— Your goal —
Restate exactly the lines below, from the one containing "letter-spacing: .6px;" through the final line, and leave out the pictures.

— Exercise materials —
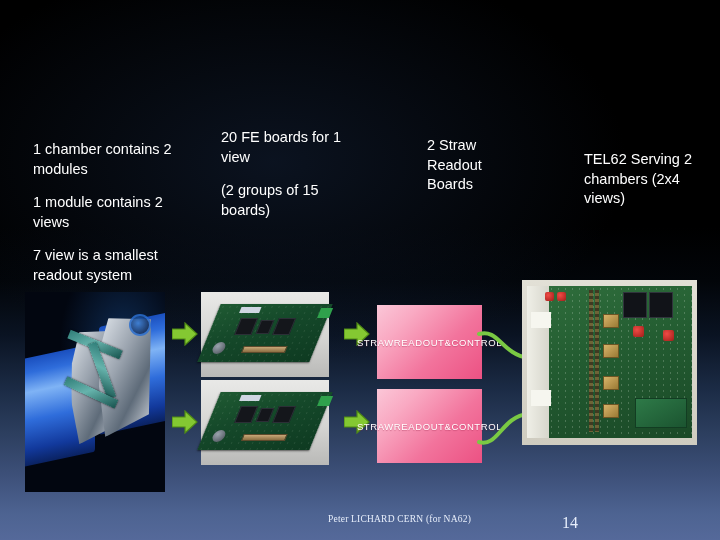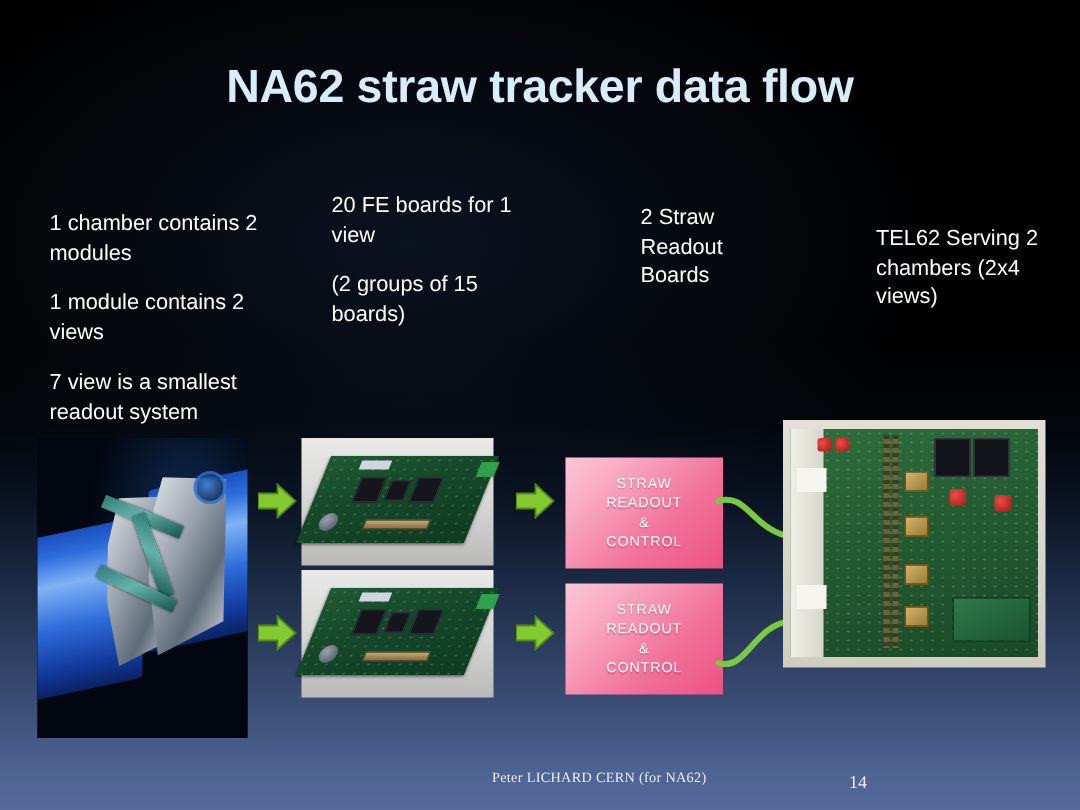--- a/index.html
+++ b/index.html
@@ -290,7 +290,6 @@
 
   <div id="bg-vignette"></div>
 
-  <div id="title">NA62 straw tracker data flow</div>
 
   <div class="txtblock" id="blk-chamber">
     <p>1 chamber contains 2 modules</p>

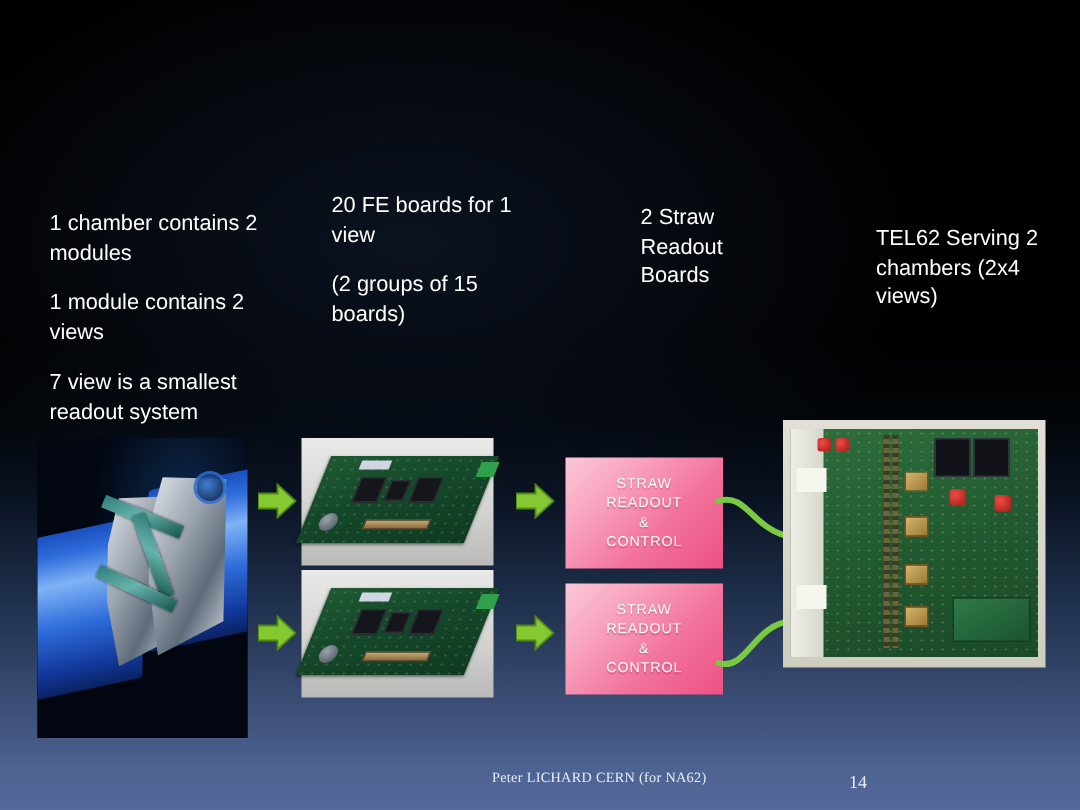--- a/index.html
+++ b/index.html
@@ -185,7 +185,7 @@
     text-align: center;
     letter-spacing: .6px;
     display: flex;
-    flex-direction: column;
+    flex-direction: row;
     justify-content: center;
     align-items: center;
     text-shadow: 0 1px 1px rgba(140,20,60,.35);

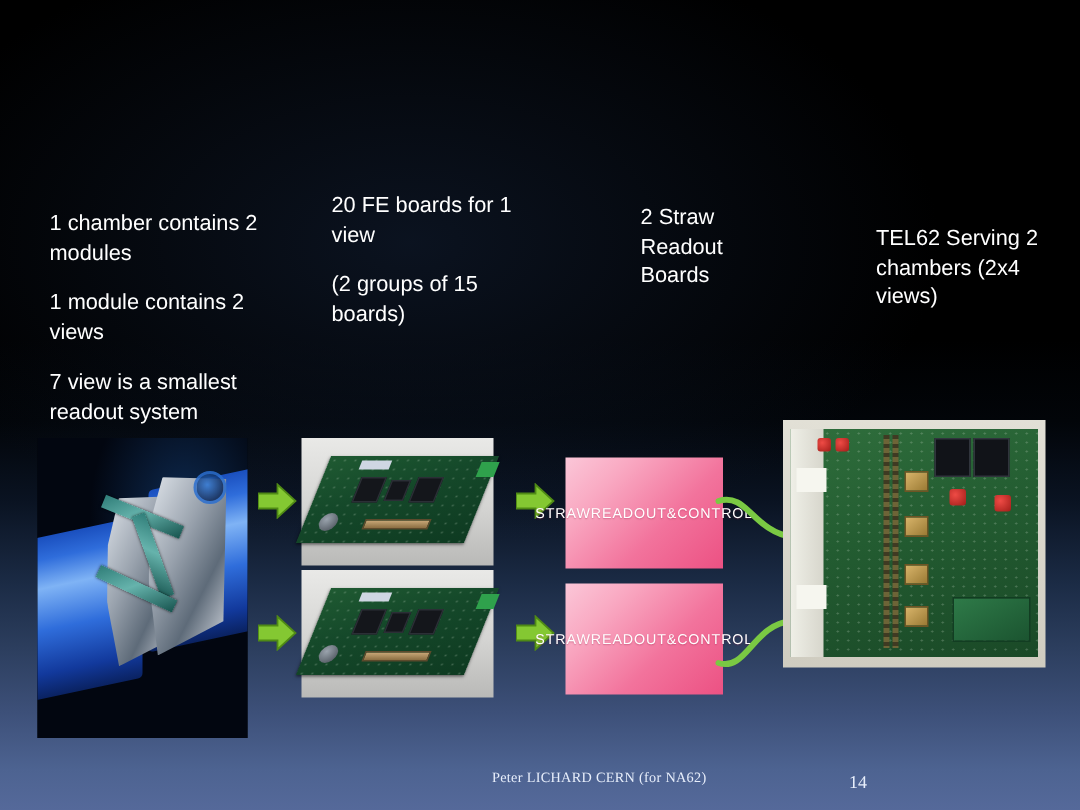--- a/index.html
+++ b/index.html
@@ -280,7 +280,7 @@
   }
   #footer-page {
     position: absolute; right: 18px; top: 14px;
-    font-size: 12px;
+    font-size: 16px;
   }
 </style>
 </head>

— Finished task —
     letter-spacing: .6px;
     display: flex;
-    flex-direction: column;
+    flex-direction: row;
     justify-content: center;
     align-items: center;
     text-shadow: 0 1px 1px rgba(140,20,60,.35);

--- a/index.html
+++ b/index.html
@@ -280,7 +280,7 @@
   }
   #footer-page {
     position: absolute; right: 18px; top: 14px;
-    font-size: 12px;
+    font-size: 16px;
   }
 </style>
 </head>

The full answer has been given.